### YOUR INSTRUCTIONS:
Count, in the entries below, the lines in which "html" occurs. Give the number, nothing more.

•••

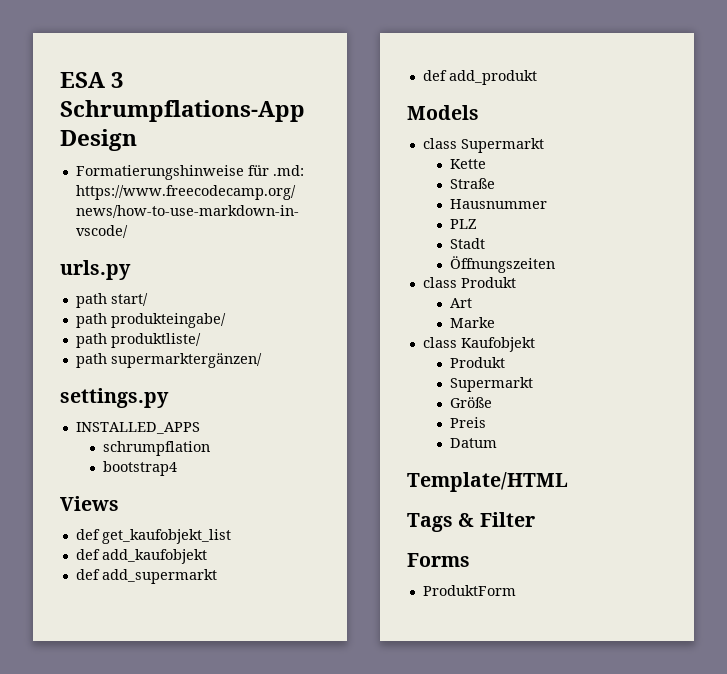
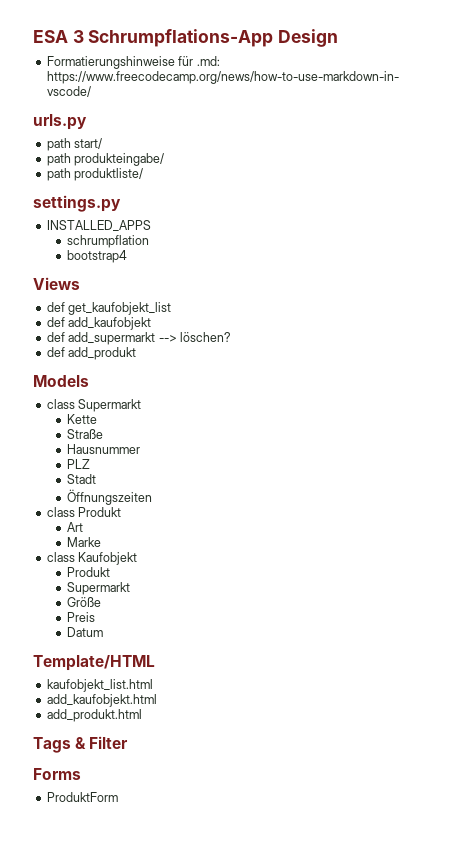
- path supermarktergänzen/
- def add_supermarkt
+ def add_supermarkt --> löschen?
+ kaufobjekt_list.html
+ add_kaufobjekt.html
+ add_produkt.html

•••

### SOLUTION FOR THIS EXERCISE:
3